La condesa se limitó a encogerse de hombros.

—Por mi parte, creo que lo que acaba de decir es también estúpido. Yo le dejaría aquí para que jugara un poco y se divirtiera; pero los jefes, como comprenderá, temen que una información suya pueda ser de gran ayuda a personas más inteligentes que usted. De ahí que deba ser exterminado.

La condesa no parecía valorar en exceso sus capacidades. Le oculté mi enfado. Sin duda esta actitud suya la adoptaba expresamente para irritarme y transmitirme la idea de que yo era poco importante.

—Naturalmente sería muy fácil eliminarle —continuó—; pero a veces soy muy sentimental. He intercedido por usted. Tiene una bella esposa en algún lejano lugar, ¿no es así?, y al hombrecillo muerto le hubiera gustado saber que a usted no le iban a matar. Siempre me gustó Poirot, ya lo sabe. Era inteligente... ¡verdaderamente inteligente! Si no hubiera sido un caso de cuatro contra uno, creo que habría podido con nosotros. Se lo confieso francamente... ¡él fue mi maestro! Envié una corona al entierro como símbolo de mi admiración... una enorme corona de rosas de color carmesí. Las rosas de ese color reflejan mi temperamento.

La escuchaba en silencio y con creciente disgusto.

—Tiene el aspecto de una mula cuando baja las orejas y cocea. Bien, ya le he dado el aviso. Recuerde, el tercer aviso llegará de mano del Destructor...

Hizo un gesto y el coche se alejó con gran rapidez. Anoté mecánicamente la matrícula, pero sin la esperanza de que sirviera para algo. Los Cuatro Grandes no solían descuidar los detalles. Volví a casa un poco más sereno. Sólo un hecho estaba claro entre todas las palabras de la condesa: mi vida se hallaba verdaderamente en peligro. Aunque no tenía intención de abandonar la lucha, comprendí que debía andarme con cuidado y adoptar las máximas precauciones.
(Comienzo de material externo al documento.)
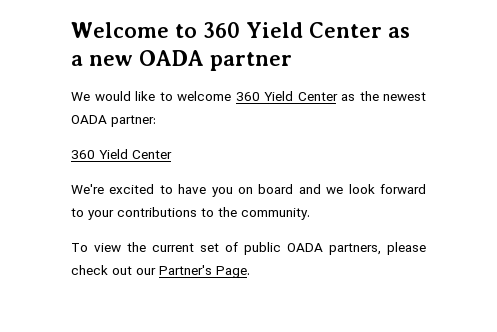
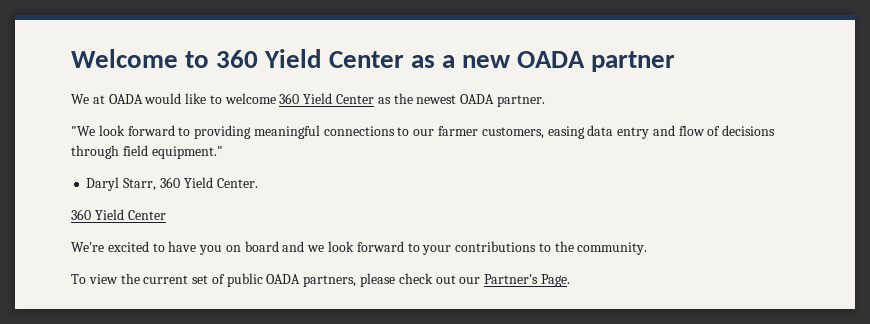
(90, 96) none -> [92,94,143,104] at OADA
[111,115,156,127] partner: -> [496,95,545,107] [71,125,776,139] [71,145,223,159] [86,177,258,191] partner. // "We look forward to providing meaningful connections to our farmer customers, easing data entry and flow of decisions through field equipment." // Daryl Starr, 360 Yield Center.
Mientras repasaba todos estos hechos y trataba de encontrar la mejor línea de acción, sonó el teléfono. Crucé la habitación y descolgué el auricular.

—Dígame. ¿Quién habla?

Me respondió una voz vigorosa

—Le hablan del hospital de St. Giles. Han ingresado a un chino apuñalado en la calle. No puede vivir mucho tiempo. Le llamamos porque hemos encontrado en su bolsillo un trozo de papel con su nombre y dirección.

Aunque la llamada me sorprendió mucho, tras un momento de reflexión dije que acudiría enseguida. Sabía que el hospital de St. Giles estaba junto a los muelles y pensé que el chino podía proceder de algún barco.

Durante el camino sospeché que pudiera tratarse de una trampa. Dondequiera que estuviese el chino, podría hallarse la mano de Li Chang Yen. Recordé la aventura de la Trampa del Cebo. ¿Se trataría de un ardid por parte de mis enemigos?